Lorsque ces installations sont situées hors des emprises militaires principales, des dispositifs spécifiques de surveillance et de protection sont mis en œuvre afin de garantir un niveau de sécurité équivalent.
Les modalités d’application du présent article, notamment les conditions d’organisation de la surveillance et de recours à des moyens humains ou technologiques adaptés, sont précisées par décret pris en Conseil d'état. »
La protection des dépôts et des infrastructures sensibles constitue un enjeu essentiel pour la sécurité des capacités militaires et la continuité de l’action des forces armées. Si une large majorité de ces installations est située au sein d’emprises militaires bénéficiant de dispositifs de sécurité renforcés, une part significative demeure isolée, avec des modalités de surveillance qui reposent encore largement sur des dispositifs externalisés.

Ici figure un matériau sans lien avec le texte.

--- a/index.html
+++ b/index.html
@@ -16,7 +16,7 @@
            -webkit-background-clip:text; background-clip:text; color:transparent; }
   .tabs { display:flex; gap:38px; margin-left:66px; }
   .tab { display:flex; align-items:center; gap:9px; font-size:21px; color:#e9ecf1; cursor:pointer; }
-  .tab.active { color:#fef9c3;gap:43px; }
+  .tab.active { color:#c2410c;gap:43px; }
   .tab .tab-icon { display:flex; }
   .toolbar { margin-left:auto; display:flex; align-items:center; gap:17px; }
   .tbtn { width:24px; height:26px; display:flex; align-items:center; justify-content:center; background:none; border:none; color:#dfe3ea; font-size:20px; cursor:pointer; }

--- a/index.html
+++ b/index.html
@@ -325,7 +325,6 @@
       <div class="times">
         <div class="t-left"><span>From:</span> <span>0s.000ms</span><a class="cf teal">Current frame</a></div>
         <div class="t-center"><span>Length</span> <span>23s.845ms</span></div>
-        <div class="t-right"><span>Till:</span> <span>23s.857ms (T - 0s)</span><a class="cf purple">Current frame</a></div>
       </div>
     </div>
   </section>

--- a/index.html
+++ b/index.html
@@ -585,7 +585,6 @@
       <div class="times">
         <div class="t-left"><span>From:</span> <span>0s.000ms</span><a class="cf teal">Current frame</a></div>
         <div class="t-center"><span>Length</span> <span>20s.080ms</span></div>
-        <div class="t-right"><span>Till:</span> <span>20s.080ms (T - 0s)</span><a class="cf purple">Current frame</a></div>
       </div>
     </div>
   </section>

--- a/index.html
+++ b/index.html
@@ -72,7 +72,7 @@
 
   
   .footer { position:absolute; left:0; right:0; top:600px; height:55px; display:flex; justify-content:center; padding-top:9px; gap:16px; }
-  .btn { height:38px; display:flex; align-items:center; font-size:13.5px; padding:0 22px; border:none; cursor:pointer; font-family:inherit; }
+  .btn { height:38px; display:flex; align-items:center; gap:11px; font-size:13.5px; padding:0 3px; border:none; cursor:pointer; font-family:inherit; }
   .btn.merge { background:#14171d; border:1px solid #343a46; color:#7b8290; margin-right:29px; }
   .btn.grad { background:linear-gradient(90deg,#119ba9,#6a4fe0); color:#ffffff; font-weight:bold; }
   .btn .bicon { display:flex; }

Dans le cadre des travaux de la mission d’information sur la mobilité stratégique, il apparaît que si la majorité des dépôts est implantée sur des bases aériennes ou au sein d’emprises militaires structurées, une fraction limitée demeure implantée dans des sites isolés, exposant des vulnérabilités spécifiques en matière de surveillance.

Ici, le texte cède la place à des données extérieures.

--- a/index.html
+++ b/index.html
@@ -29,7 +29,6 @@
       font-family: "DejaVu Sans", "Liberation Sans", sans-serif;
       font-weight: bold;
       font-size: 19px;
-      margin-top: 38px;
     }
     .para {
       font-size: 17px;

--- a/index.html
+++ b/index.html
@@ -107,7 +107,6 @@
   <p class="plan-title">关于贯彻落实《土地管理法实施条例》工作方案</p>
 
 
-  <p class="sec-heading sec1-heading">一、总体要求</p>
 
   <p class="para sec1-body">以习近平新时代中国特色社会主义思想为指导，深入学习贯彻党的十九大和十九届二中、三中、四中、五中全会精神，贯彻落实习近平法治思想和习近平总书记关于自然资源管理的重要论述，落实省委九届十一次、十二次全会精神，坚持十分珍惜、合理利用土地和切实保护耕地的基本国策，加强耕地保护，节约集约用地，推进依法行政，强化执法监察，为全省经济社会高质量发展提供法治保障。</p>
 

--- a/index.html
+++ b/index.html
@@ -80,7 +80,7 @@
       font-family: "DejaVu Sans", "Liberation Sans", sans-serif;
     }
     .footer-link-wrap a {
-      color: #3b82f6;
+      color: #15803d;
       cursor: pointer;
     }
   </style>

Dans un contexte marqué par l’évolution rapide des menaces, notamment l’usage croissant de drones à des fins de reconnaissance ou d’action malveillante, ces dispositifs apparaissent, dans certains cas, insuffisamment adaptés. Par ailleurs, les contraintes budgétaires et opérationnelles ne permettent pas d’envisager une réinternalisation systématique des missions de surveillance, ce qui impose de privilégier une approche équilibrée, combinant moyens humains, technologiques et organisationnels.

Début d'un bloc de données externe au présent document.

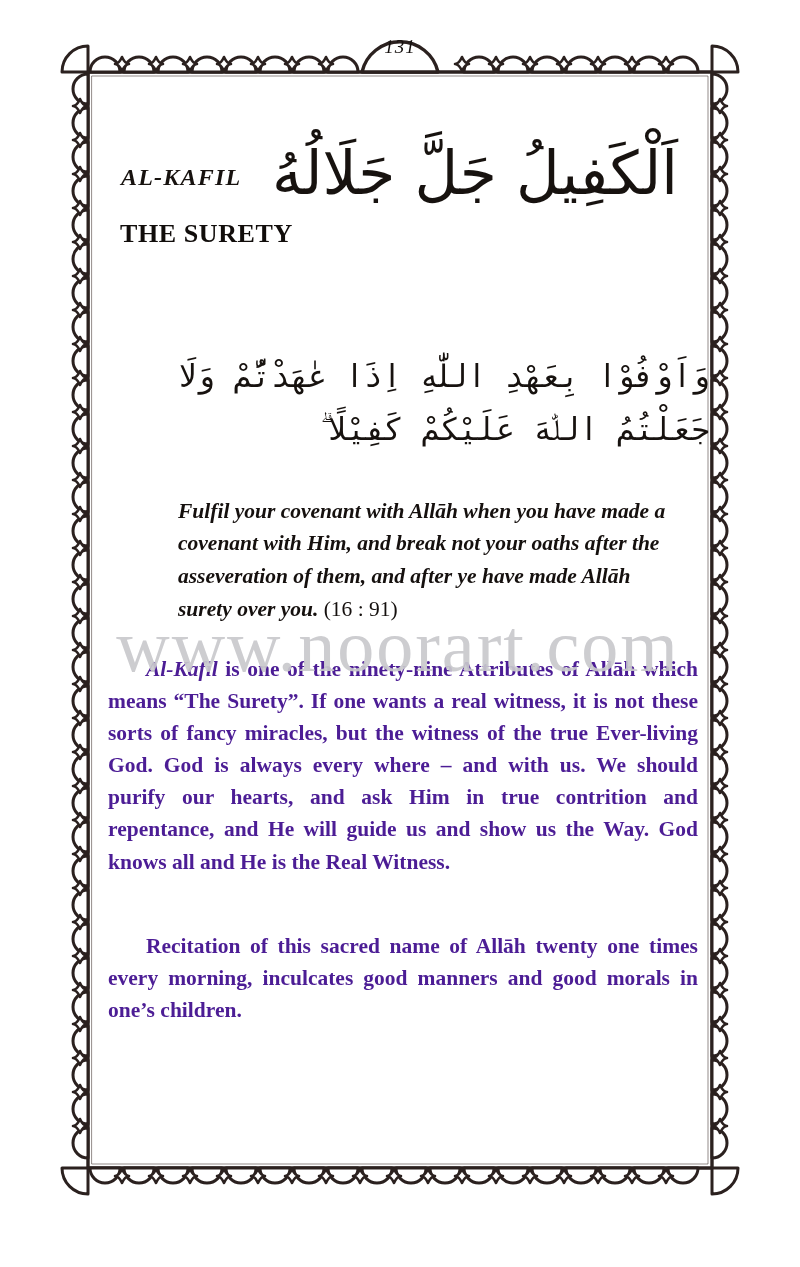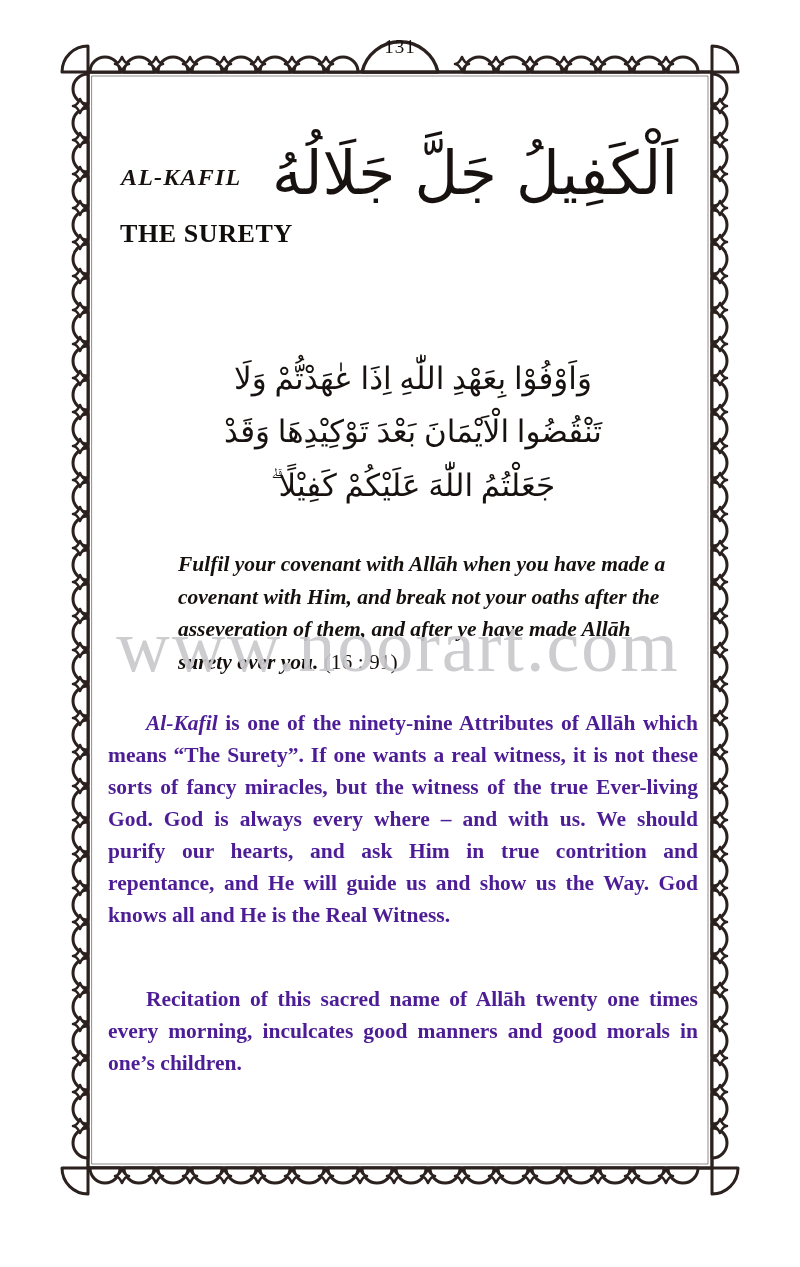--- a/index.html
+++ b/index.html
@@ -43,6 +43,7 @@
     letter-spacing: 1px;
     color: #16110f;
     z-index: 4;
+    font-style: italic;
   }
 
   

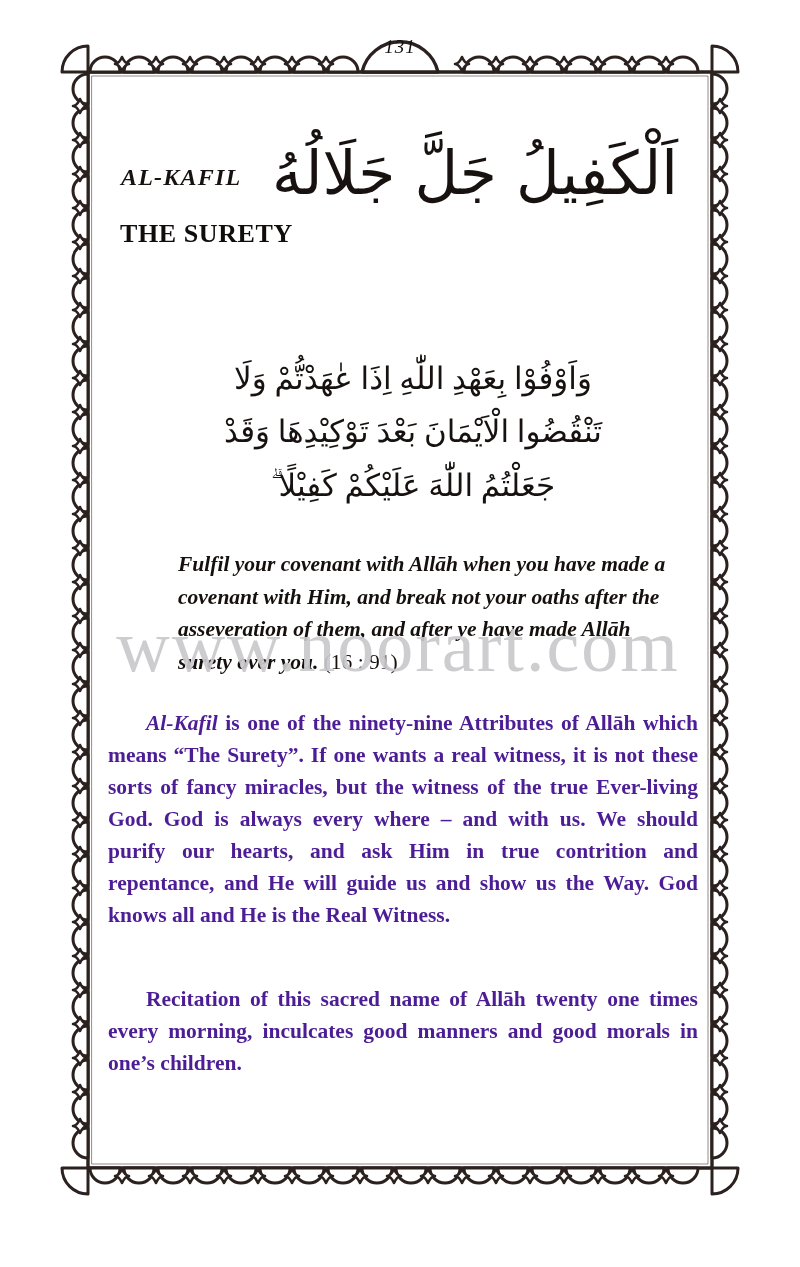--- a/index.html
+++ b/index.html
@@ -111,8 +111,7 @@
   .verse-arabic {
     margin-top: 118px;
     direction: rtl;
-    text-align: center;
-    font-family: Liberation Serif, serif;
+    font-family: Liberation Mono, monospace;
     font-size: 31px;
     line-height: 1.72;
     color: #17120f;

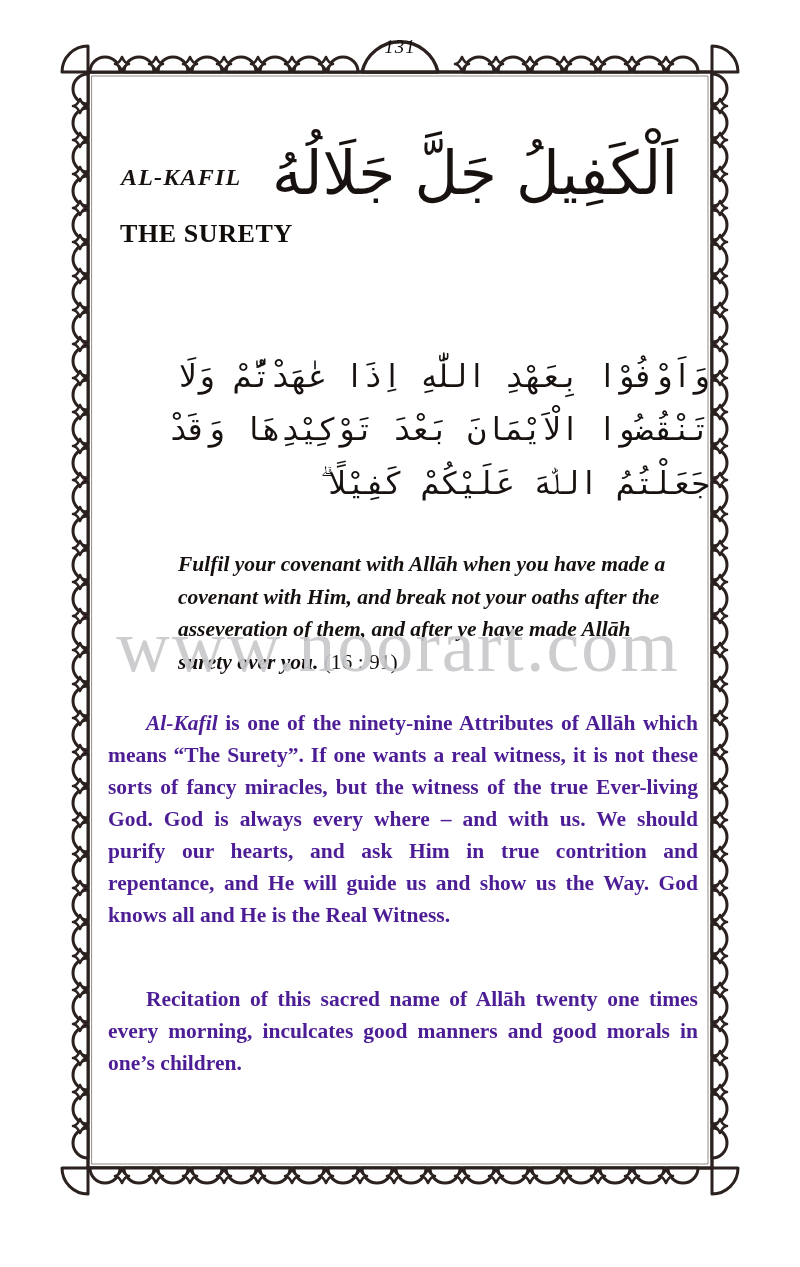--- a/index.html
+++ b/index.html
@@ -377,7 +377,6 @@
 
     <div class="verse-arabic">
       <div>وَاَوْفُوْا بِعَهْدِ اللّٰهِ اِذَا عٰهَدْتُّمْ وَلَا</div>
-      <div>تَنْقُضُوا الْاَيْمَانَ بَعْدَ تَوْكِيْدِهَا وَقَدْ</div>
       <div>جَعَلْتُمُ اللّٰهَ عَلَيْكُمْ كَفِيْلًا ۗ</div>
     </div>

Le présent amendement vise donc à introduire dans le code de la défense un principe clair de sécurisation adaptée des installations sensibles, en tenant compte de la diversité des situations, notamment pour les sites isolés, et de l’évolution des menaces.
Il permet ainsi de renforcer la cohérence et la résilience du dispositif de protection des infrastructures militaires, tout en laissant au pouvoir réglementaire la souplesse nécessaire pour en définir les modalités concrètes.